Hash file creation & update clarification

Post questions here relative to DataStage Server Edition for such areas as Server job design, DS Basic, Routines, Job Sequences, etc.

Moderators: chulett, rschirm, roy

Post Reply
PhilHibbs
Premium Member
Premium Member
Posts: 1044
Joined: Wed Sep 29, 2004 3:30 am
Location: Nottingham, UK
Contact:

Hash file creation & update clarification

Post by PhilHibbs »

I'd just like to confirm a couple of assumptions about hash files.

If I have a single hash stage with an input and an output and the same hash name, the job first loads the hash file from the input link and then allows the reference link to be invoked.

If I have two hash file stages, with the same hash file name, and one is an output from a transformer and the other is a reference link to the same or a different transformer, the accessing of the reference link will not be delayed and both instances of the hash file will be accessed and updated simultaneously.

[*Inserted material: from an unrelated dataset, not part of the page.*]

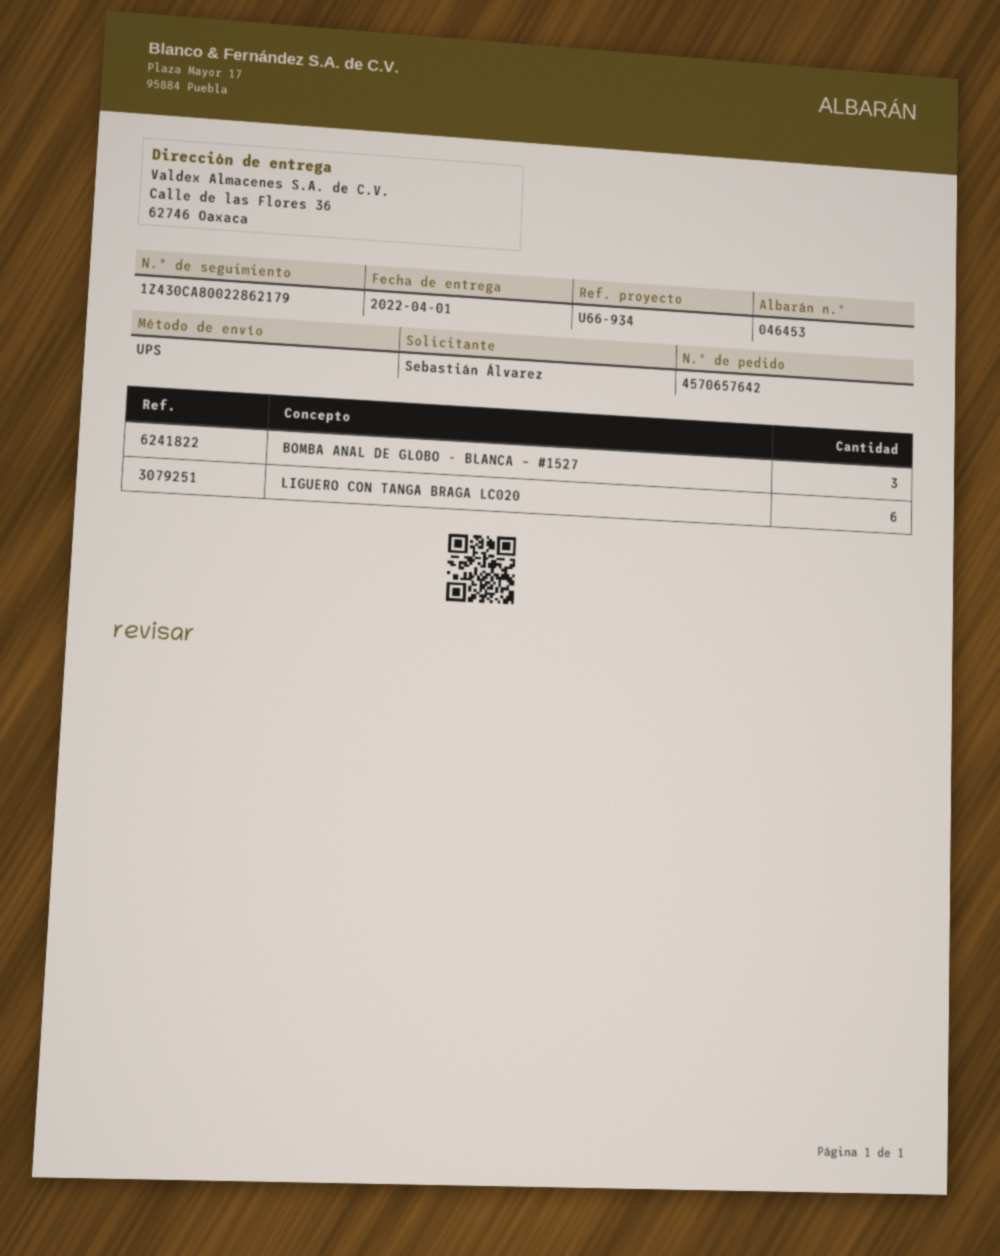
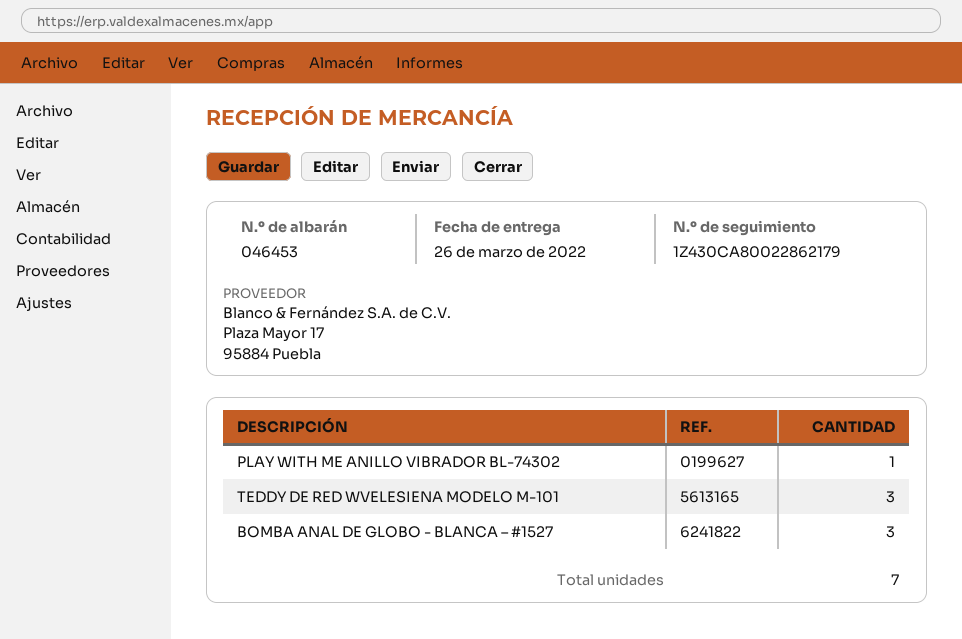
delivery date: 2022-04-01 -> 2022-03-26
LIGUERO CON TANGA BRAGA LC020: 6 -> none
PLAY WITH ME ANILLO VIBRADOR BL-74302: none -> 1
TEDDY DE RED WVELESIENA MODELO M-101: none -> 3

I can't find any documentation of this behaviour but is it true to say "If a single hash file stage is used as both an input and an output, then the output(s) will be disabled until the input(s) finish loading"?

Supplemental question: How do you create an empty hash file? My colleague has got round this by dangling an output link to a hash on a previous Transformer with a constraint of 0, but he's complaining that three copies of the hash file stage is excessive, and that it needs a Transformer that may serve no other purpose. Is there a way to omit this extra hash stage in a DataStage job?
Phil Hibbs | Capgemini
Technical Consultant
ArndW
Participant
Posts: 16318
Joined: Tue Nov 16, 2004 9:08 am
Location: Germany
Contact:

Post by ArndW »

Phil,

the hashed file stage does work as you described. Regarding the creation of an empty hashed file in this job, why don't you just click on the attributes in the hashed file stage to have it create the file for you?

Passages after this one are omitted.